Salimos rumbo a la calle Nikolskaya, cubierta por luces suspendidas que flotan sobre nuestras cabezas. Aquí no importa el clima: la calle siempre brilla. Nos detenemos frente a una librería antigua; hojeas un libro con fotos de la urbe en los años 40 del pasado siglo. En Moscú, el pasado se asoma en cada esquina.

Está claro que una parada obligatoria es en el Teatro Bolshoi. Lo ves por fuera y ya impresiona, prometo que algún día volverás para disfrutar un ballet en su escenario dorado.

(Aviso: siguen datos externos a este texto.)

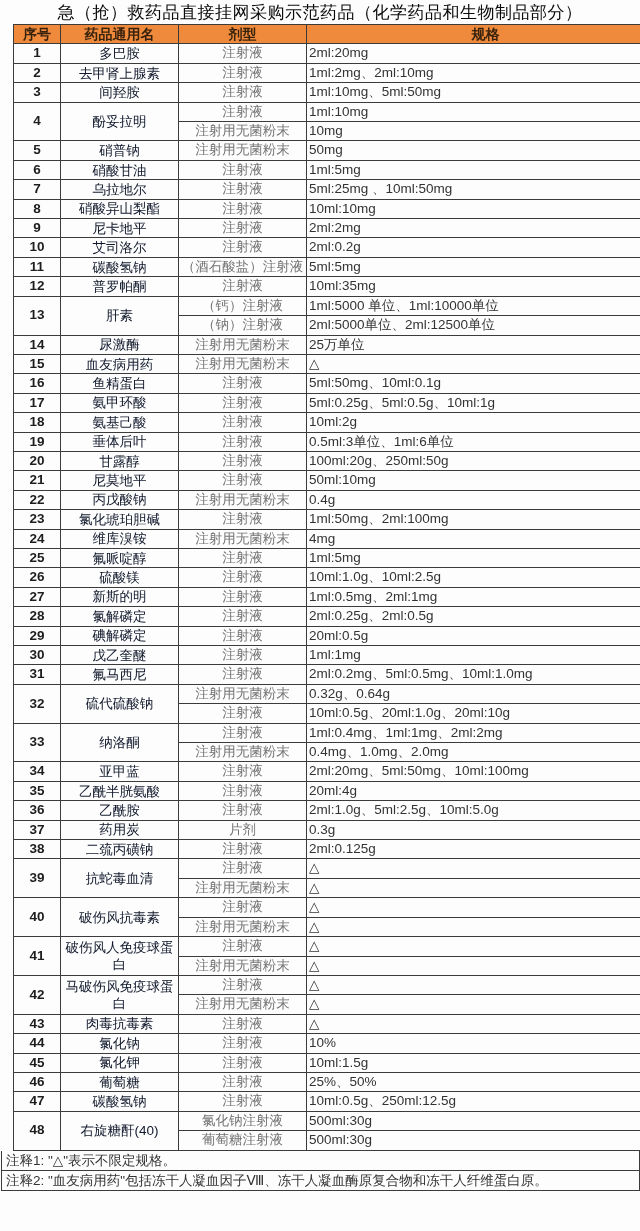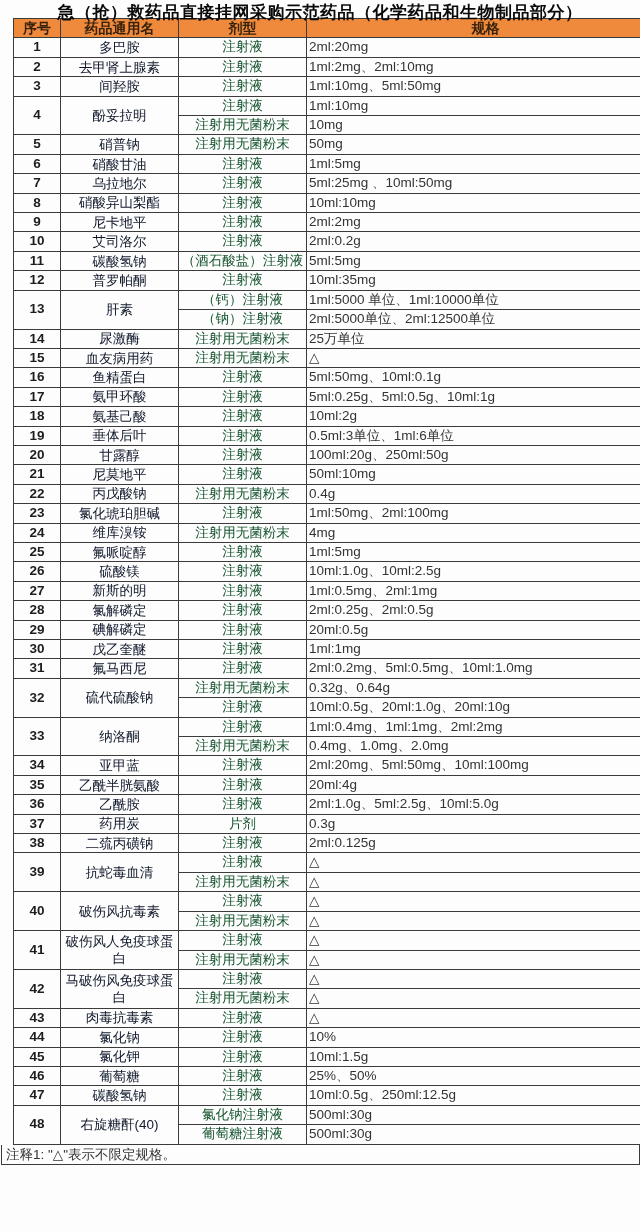"急（抢）救药品直接挂网采购示范药品（化学药品和生物制品部分）" .title { font-weight: bold -> normal; height: 18px -> 24px }
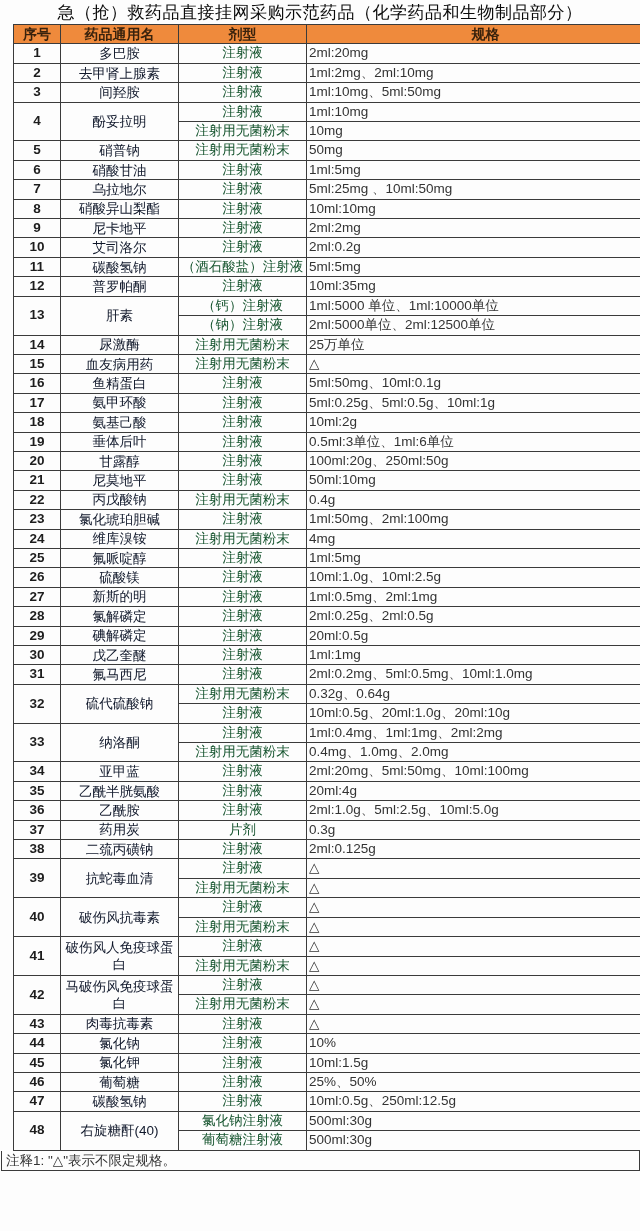"注射液" td.c-form { color: #14532d -> #737373 }
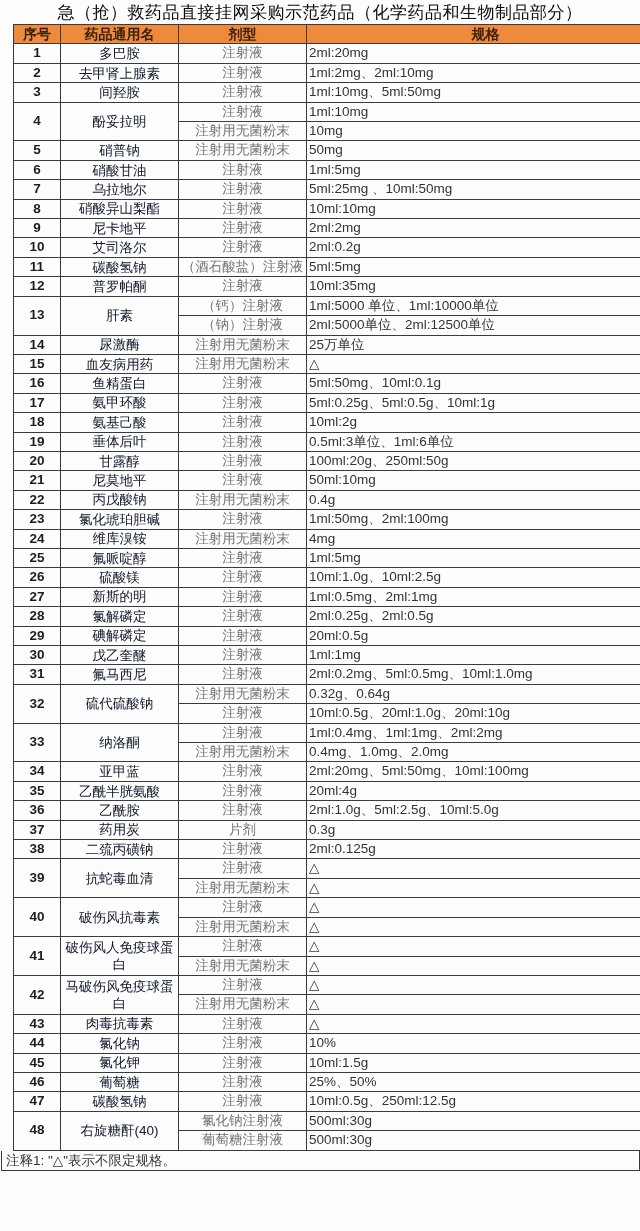"注释2:" div.note-line { html: none -> <div>注释2: "血友病用药"包括冻干人凝血因子Ⅷ、冻干人凝血酶原复合物和冻干人纤维蛋白原。</div> }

Por ahora, cruzamos al otro lado del bulevar Tverskoy. Los árboles están en flor y los bancos invitan a sentarnos. Una abuela da de comer a las palomas, dos niños juegan con una cometa, un guitarrista canta una vieja melodía soviética.

Almorzamos en el bulevar Arbat. Antiguo y peatonal, tiene un aire bohemio. Entramos en un restaurante escondido, con manteles bordados y paredes de ladrillo. Tú pides borsch con crema agria. Yo, unas pelmeni caseras. Hablamos de tú anterior viaje, de cómo es evidente el cambio de época sin perder las esencias.

Eso también es Moscú: rincones donde el tiempo se detiene.

Por la tarde caminamos hasta el río Moscova. Al fondo, los rascacielos del moderno Centro Internacional de Negocios Moscow City son como espejos. Subimos a un barco turístico. Desde el agua, la ciudad se muestra distinta: cúpulas, torres, estatuas que emergen como si quisieran saludar. El viento es fresco. El silencio, grato.

En un abrir y cerrar de ojos llega la noche, y como aún nos parece poco todo lo visto, decidimos subir hasta el mirador de Vorobiovi Gori. A lo lejos se dibuja el campus de la Universidad Estatal de Moscú, imponente y solitaria. La capital rusa se ilumina bajo nuestros pies: luces blancas, doradas, azules. No hace falta hablar.

Terminamos el día cenando en una terraza junto a la Plaza Pushkin. Pido una tabla de quesos rusos —uno ahumado, uno de cabra, uno curado—, pan negro recién horneado y un poco de miel. Para brindar, un vino georgiano, oscuro y perfumado. La ciudad, como ves, también sabe ser suave.

Y así, entre pasos y pausas, reviviste un poco de tu —ahora mío— Moscú. No el de los folletos ni las postales de hace 35 años. El que se camina, se escucha y se recuerda.

Cuando regreses, te prometo que habrá más: parques cubiertos de nieve, cafés subterráneos, librerías donde se respira el polvo del siglo XX. Pero por hoy, basta con saber que esta ciudad, tan grandiosa como íntima, ya forma parte de la historia de nuestra amistad.